Friday 13 January 2023

Me, Mastodon, and the Gavle Goat

 Me, Mastodon, and the Gavle Goat


What is the Gävle Goat anyway?

The Gavle Goat

The Gävle Goat is a large straw goat erected as a Christmas display in the town of Gävle in Sweden. It’s a representation of the traditional
Yule Goat - or Julbocken - which features in various Yule and Christmas traditions in Scandinavia.


Back in 1966 Stig Gavlén, an advertising consultant, came up with the idea of building a large Yule Goat display to attract people to the local shops and restaurants. On 1 December 1966, the local fire department erected the first Gävle Goat. It was 13-metres high, 7 metres long, and weighed 3 tonnes. Impressive! It stood through to the 31st of December, when a vandal burned it down.


The Gavle Goat in 1968
And so were two traditions born. 1 - Building a giant straw goat, and 2 - illegally burning it down. I won’t go through all the times it burned since then - they’re listed out on the goat’s Wikipedia page. But people being what they are, the burning of the goat is what’s put it on the map. Otherwise it would just be an admittedly impressive, but obscure Christmas display in a place not many people ever heard of. 
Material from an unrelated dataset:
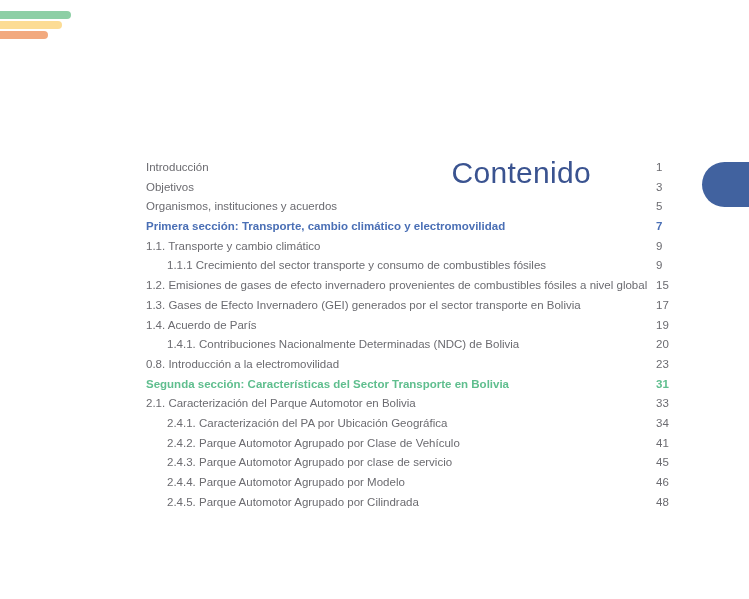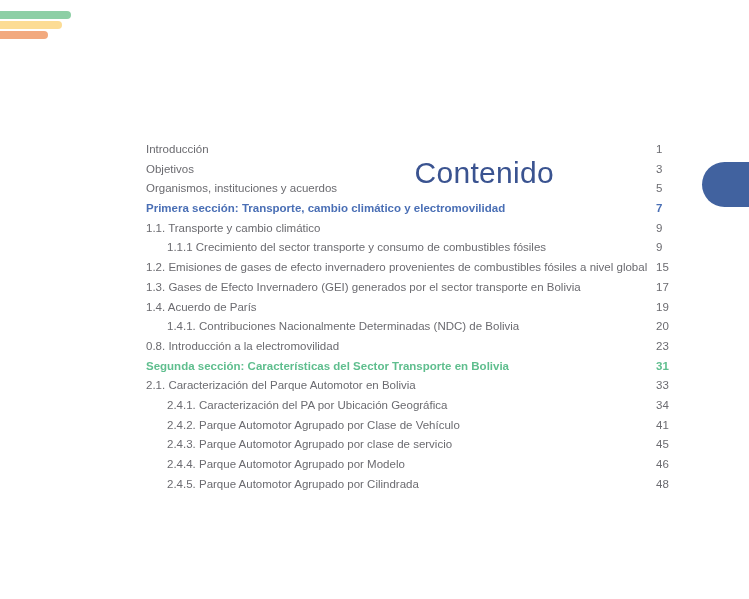"Introducción" #toc { top: 140px -> 158px }
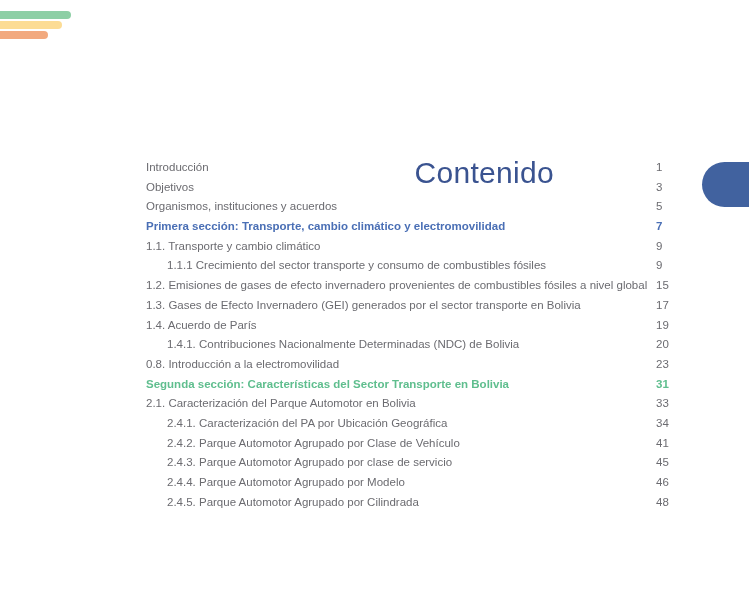"Contenido" #header-area { padding-left: none -> 37px }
It’s burned or been otherwise destroyed 38 out of 57 times now. Notable incidents include the use of flaming arrows to bypass the protective fence. A DoS attack on the goat’s webcam to cover the arsonists. An American tourist whose Swedish friends persuaded him that burning the goat was perfectly legal, and who fled home without paying the fine. Presumably to this day he’s persona non grata in Sweden. And in 2010 a plan to steal the goat by helicopter and take it to Stockholm was foiled by the security guard refusing a bribe to leave his post. Presumably averting civil war breaking out between Gävle and Stockholm.



How Did I First Hear about the Goat?


That would be thanks to Mr Jim Moon, of the Hypnogoria website and family of podcasts, which cover folklore, especially of the spooky variety, and horror. He talked about the tradition on a podcast a while ago, then reminded me of it again more recently in his 2022 Advent calendar series.


G is for Goat 


That sent me to check out more information about it, and that led me to the Gävle tourist website and the dedicated Gävlebocken page. That included a live feed of a webcam watching over the goat and I was immediately hooked!


An image of the Gavle Goat captured from the live feed.
The live feed showing the goat with the Gavle theatre in the background.
Areas are pixellated to protect the privacy of passers by.


GoatWatch 2022


A screengrab of one of my Gavle Goat toots on Mastodon
The goat has a Twitter, where whoever was running that account tweeted as the goat, and if I’d still been on Twitter I expect I’d have just started following that account and that would have been it. But I’d already deactivated my twitter by then. So I decided to start posting a daily update on Mastodon. Just a short toot usually starting with “Has the Goat burned?” and an update about if it had survived the night.


I started adding hashtags and a picture, captured from the live feed, remembering to include an alt text description. Later I started adding banners to the image that showed the date. It was fun, getting me engagement, giving me something to post. I got a couple of new followers. All good stuff. 



The Goat Must Live!


A Lego Gavle Goat
But as time went on I became more emotionally invested. I wanted that goat to survive. On Twitter some people responding to the goat’s tweets very much wanted the goat to burn. They were positively threatening. One challenged the goat to “come out to this side of that fence, you coward.” Even on Mastodon there were quite a few firebugs hoping to see it go up in flames. And I confess, I could well have been one of them in the past. Fire is spectacular. It feeds the base lusts of the goblin inside.


But I was in a place emotionally at the time when I was done with destruction. With seeing things burn while people laugh. Yes, I’m sort of talking about Twitter again there, but about so much else. So much of the world, whether it’s Ukraine, or the climate. I was just 110% done with it.


So the goat became a symbol for me. Imposing in size, but fragile in essence, being made of wood and straw. Big, but vulnerable. Like Twitter. Like the climate. While some wanted to watch the goat burn as a sacrifice, I wanted it to survive as a sign that something wholesome could survive in this world.


The Gavle Goat on Christmas Morning 2022


Did the goat burn?


No! The goat made it through. It celebrated the solstice, Christmas, Yule, Advent, New Year’s Eve and New Year’s Day suffering no more than the vicissitudes of the Swedish winter weather. On 2nd of January 2023 it was dismantled. The frame is stored away for the next Christmas, while the straw is taken to a local heating plant to be burned for heating for the town. So part of it does burn, but in a constructive way - and not while it’s a goat.


The Gavle Goat being dismantled on January 2nd 2023
Gone Goat


I’ll be back for GoatWatch 2023


Meanwhile, go and check out Hypnogoria, (the site and the podcasts) because there's enough there to keep you busy all year.